[Before-and-after page screenshots]
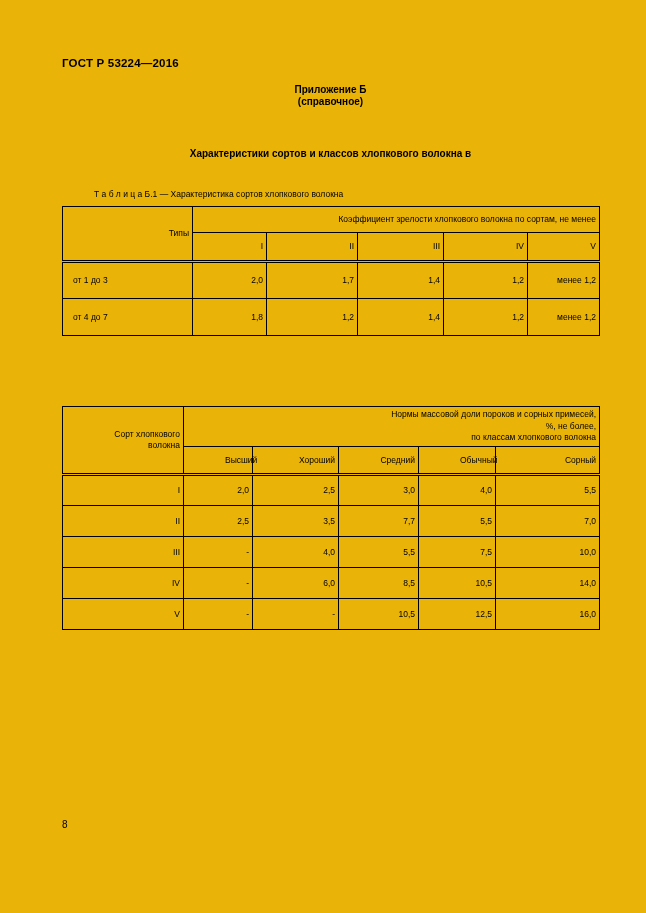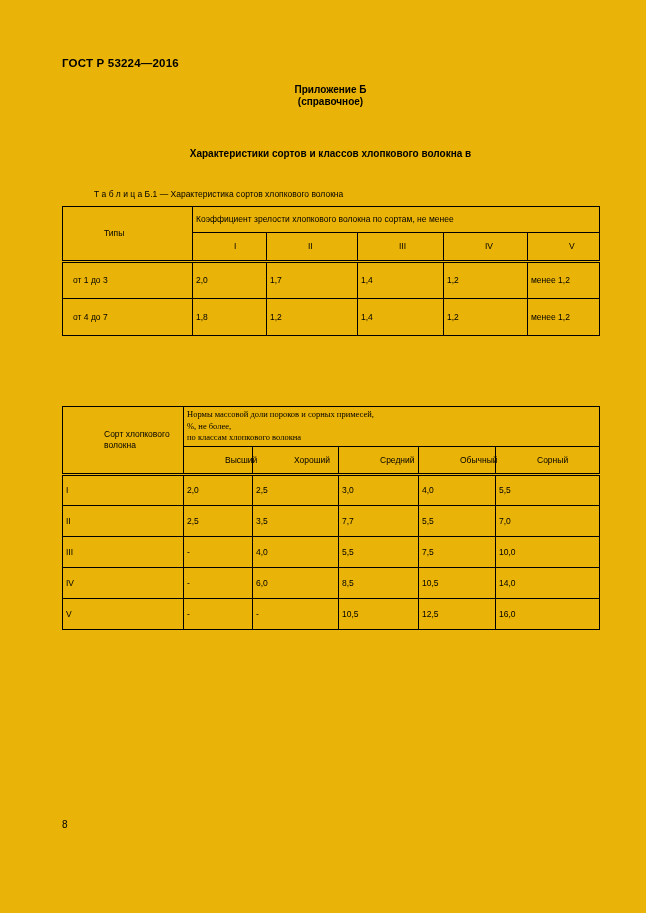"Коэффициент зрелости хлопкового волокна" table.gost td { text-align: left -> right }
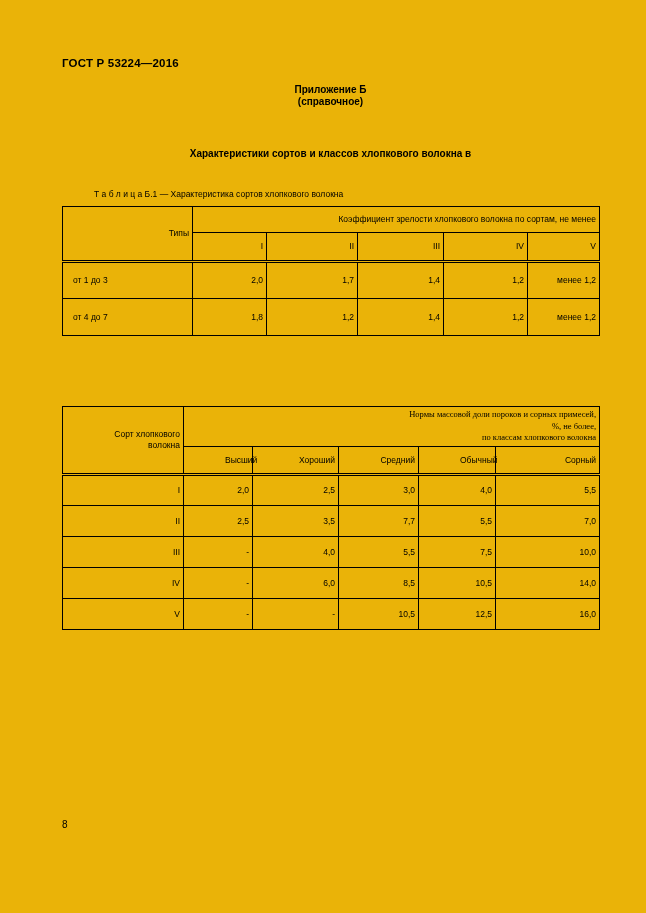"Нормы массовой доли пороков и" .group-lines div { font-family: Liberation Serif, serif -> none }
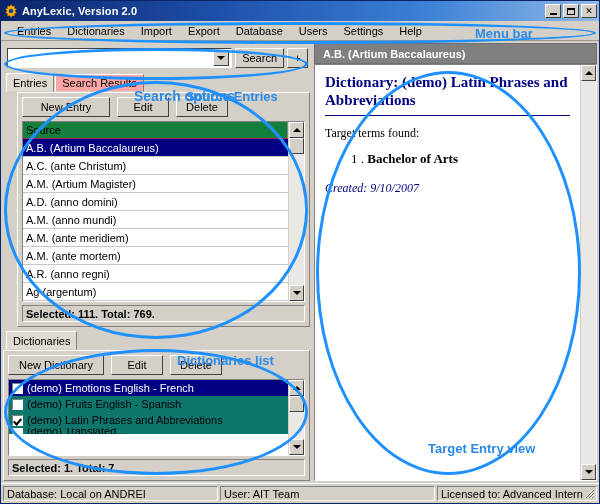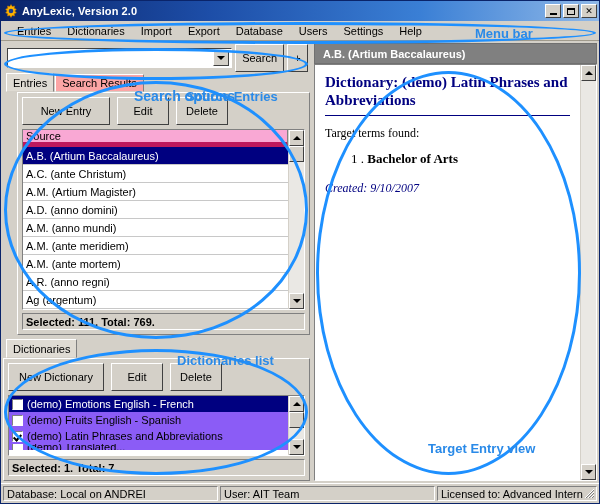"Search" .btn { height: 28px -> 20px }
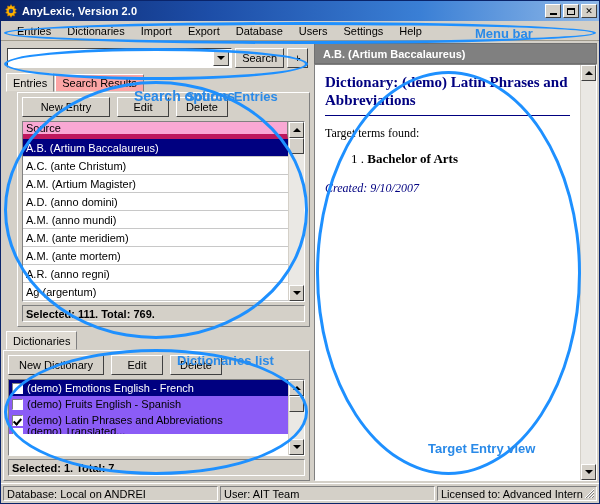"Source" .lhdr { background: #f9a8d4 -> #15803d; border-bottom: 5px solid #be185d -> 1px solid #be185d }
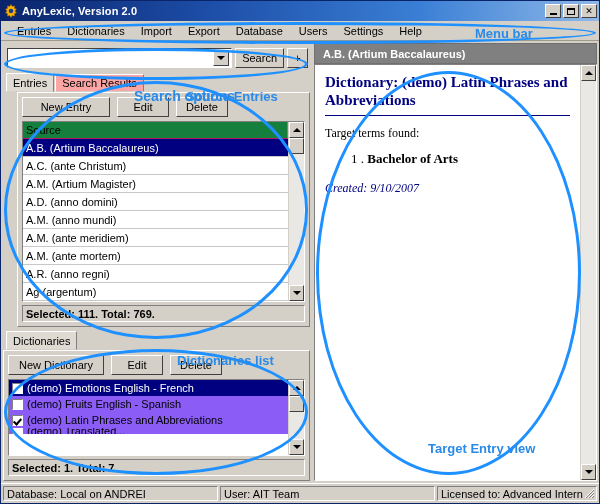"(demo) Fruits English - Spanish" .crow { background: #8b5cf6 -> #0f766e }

> [Action item]: Could the entries above be printed again exactly, apart from the pictures?

> [Answer to the exercise]:
"Коэффициент зрелости хлопкового волокна" table.gost td { text-align: left -> right }
"Нормы массовой доли пороков и" .group-lines div { font-family: Liberation Serif, serif -> none }
"Search" .btn { height: 28px -> 20px }
"Source" .lhdr { background: #f9a8d4 -> #15803d; border-bottom: 5px solid #be185d -> 1px solid #be185d }
"(demo) Fruits English - Spanish" .crow { background: #8b5cf6 -> #0f766e }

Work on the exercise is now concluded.